## Assignment
Transcribe every line below exactly; no image goes into the output.

(Version difference data)

━━━━━━━━

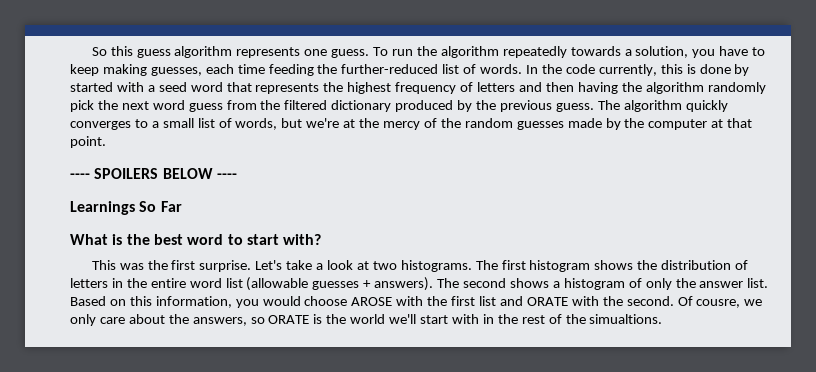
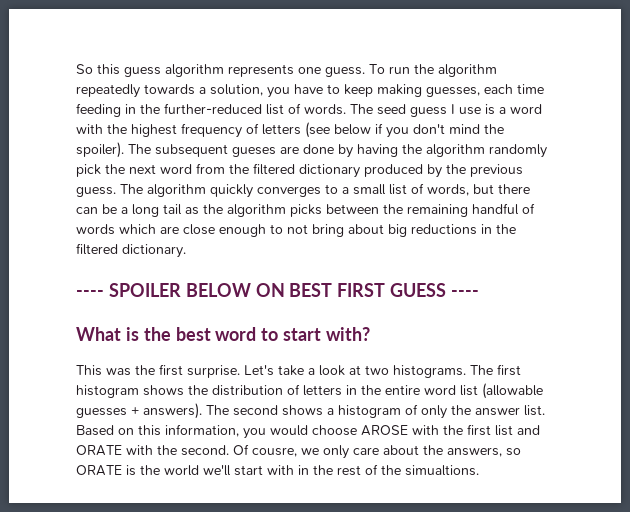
(314, 70) none -> [125,104,136,114] in
[526,64,750,76] [70,82,320,94] In the code currently, this is done by started with a seed word that represents -> [350,104,542,117] [76,124,103,134] The seed guess I use is a word with
[518,82,574,92] and then -> [305,122,504,138] [76,142,353,158] (see below if you don't mind the spoiler). The subsequent gueses are done by
[188,103,223,112] guess -> (192, 169) none
[306,118,753,130] [70,136,106,148] [70,168,237,179] [70,201,182,215] we're at the mercy of the random guesses made by the computer at that point. // ---- SPOILERS BELOW ---- // Learnings So Far -> [498,184,530,194] [76,203,535,217] [76,224,516,237] [76,243,186,258] [76,283,480,297] there can be a long tail as the algorithm picks between the remaining handful of words which are close enough to not bring about big reductions in the filtered dictionary. // ---- SPOILER BELOW ON BEST FIRST GUESS ----

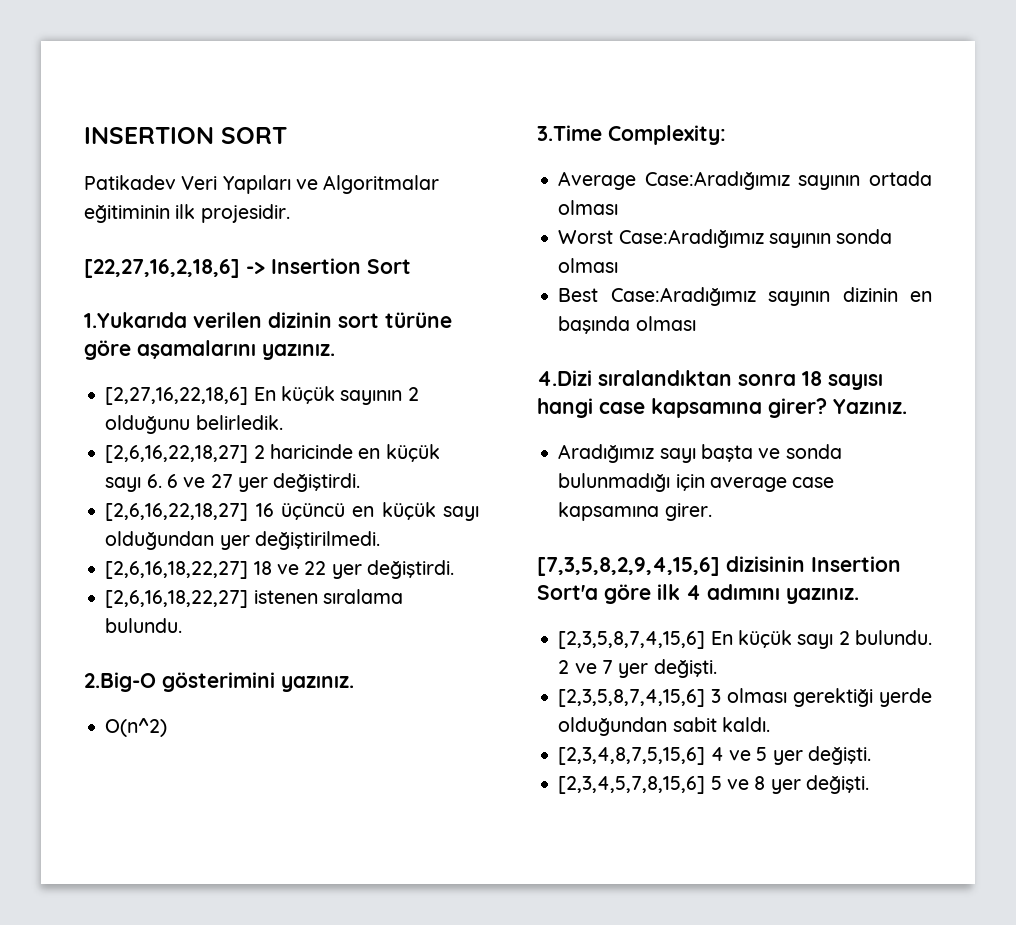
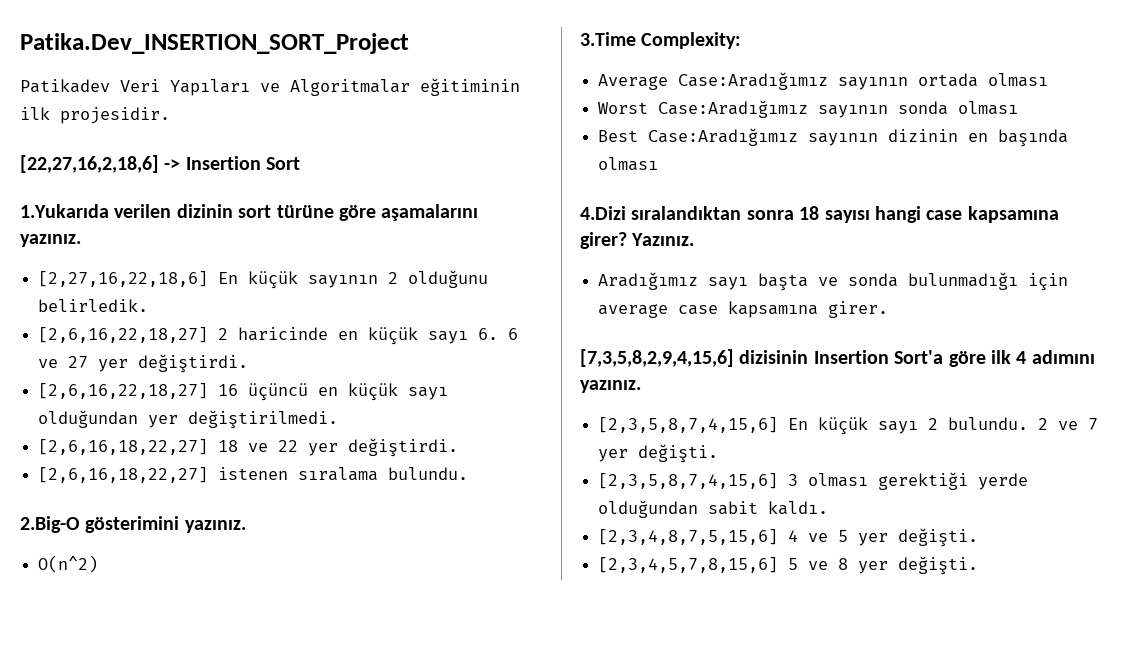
[84,127,287,144] INSERTION SORT -> [20,33,409,54] Patika.Dev_INSERTION_SORT_Project

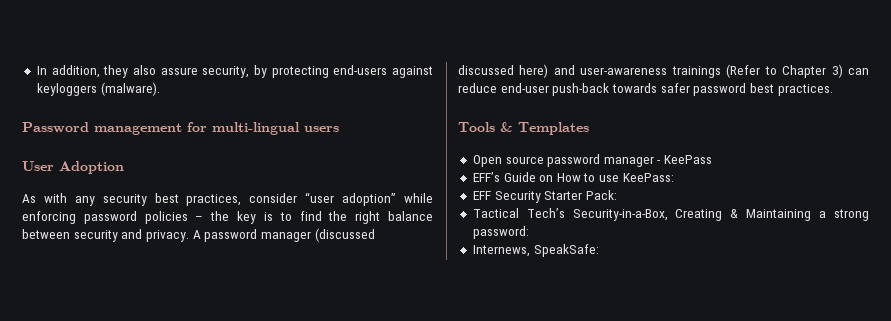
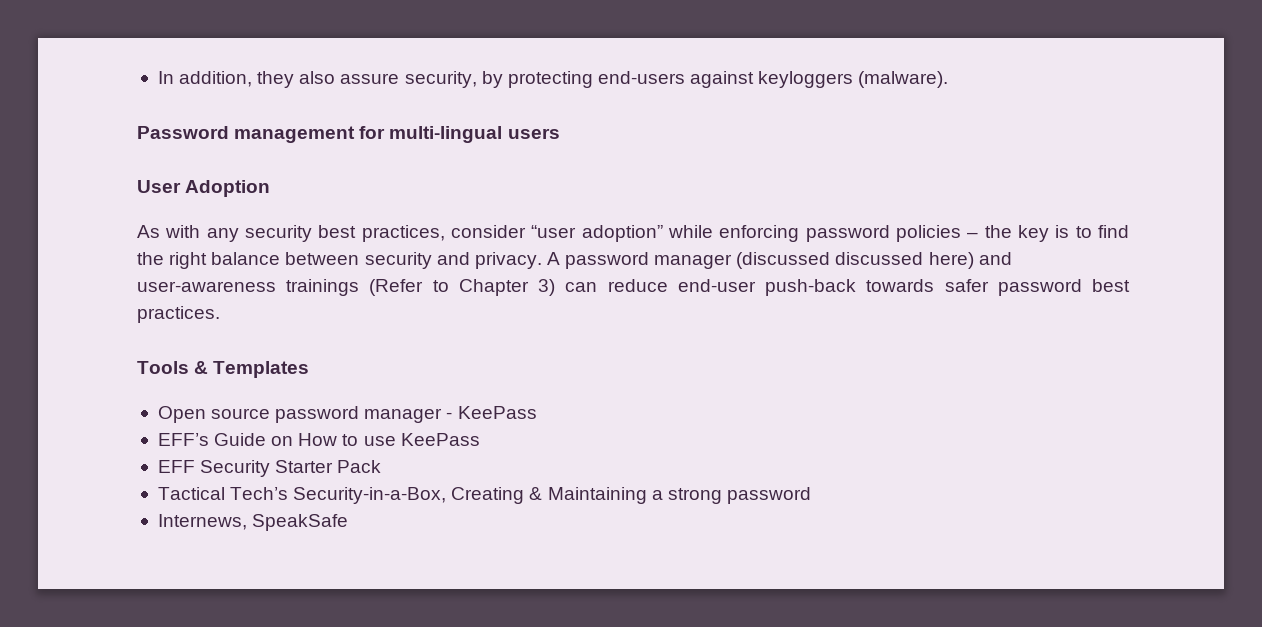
[622,173,674,182] KeePass: -> [400,433,480,446] KeePass
[585,190,617,200] Pack: -> [337,460,382,473] Pack
[472,226,529,239] password: -> [726,487,811,504] password
[533,244,599,257] SpeakSafe: -> [252,514,349,531] SpeakSafe

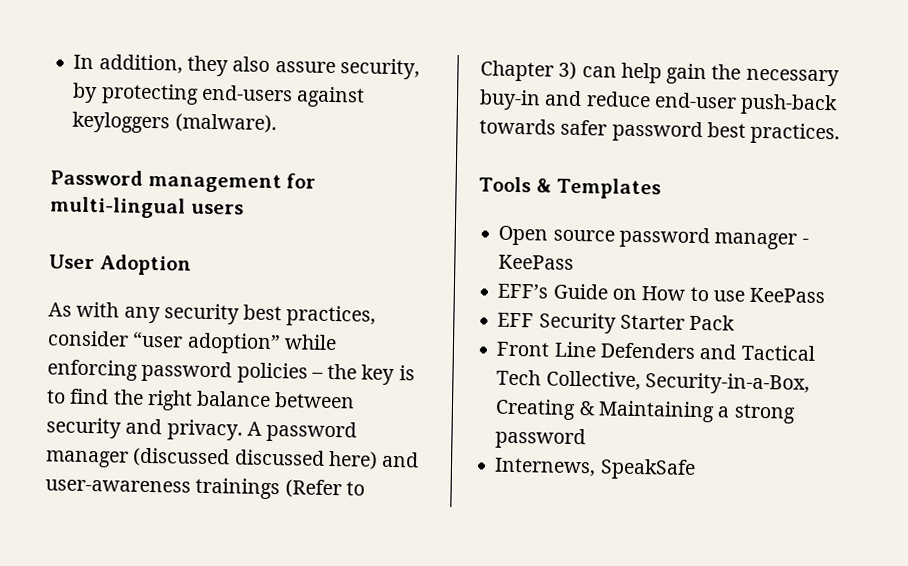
(598, 287) none -> [620,62,840,87] [479,89,583,111] help gain the necessary buy-in and
[157,487,289,500] Tactical Tech’s -> [496,341,816,361] [496,369,641,391] Front Line Defenders and Tactical Tech Collective,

━━━━━━━━

## Answer to this exercise
(314, 70) none -> [125,104,136,114] in
[526,64,750,76] [70,82,320,94] In the code currently, this is done by started with a seed word that represents -> [350,104,542,117] [76,124,103,134] The seed guess I use is a word with
[518,82,574,92] and then -> [305,122,504,138] [76,142,353,158] (see below if you don't mind the spoiler). The subsequent gueses are done by
[188,103,223,112] guess -> (192, 169) none
[306,118,753,130] [70,136,106,148] [70,168,237,179] [70,201,182,215] we're at the mercy of the random guesses made by the computer at that point. // ---- SPOILERS BELOW ---- // Learnings So Far -> [498,184,530,194] [76,203,535,217] [76,224,516,237] [76,243,186,258] [76,283,480,297] there can be a long tail as the algorithm picks between the remaining handful of words which are close enough to not bring about big reductions in the filtered dictionary. // ---- SPOILER BELOW ON BEST FIRST GUESS ----

[84,127,287,144] INSERTION SORT -> [20,33,409,54] Patika.Dev_INSERTION_SORT_Project

[622,173,674,182] KeePass: -> [400,433,480,446] KeePass
[585,190,617,200] Pack: -> [337,460,382,473] Pack
[472,226,529,239] password: -> [726,487,811,504] password
[533,244,599,257] SpeakSafe: -> [252,514,349,531] SpeakSafe

(598, 287) none -> [620,62,840,87] [479,89,583,111] help gain the necessary buy-in and
[157,487,289,500] Tactical Tech’s -> [496,341,816,361] [496,369,641,391] Front Line Defenders and Tactical Tech Collective,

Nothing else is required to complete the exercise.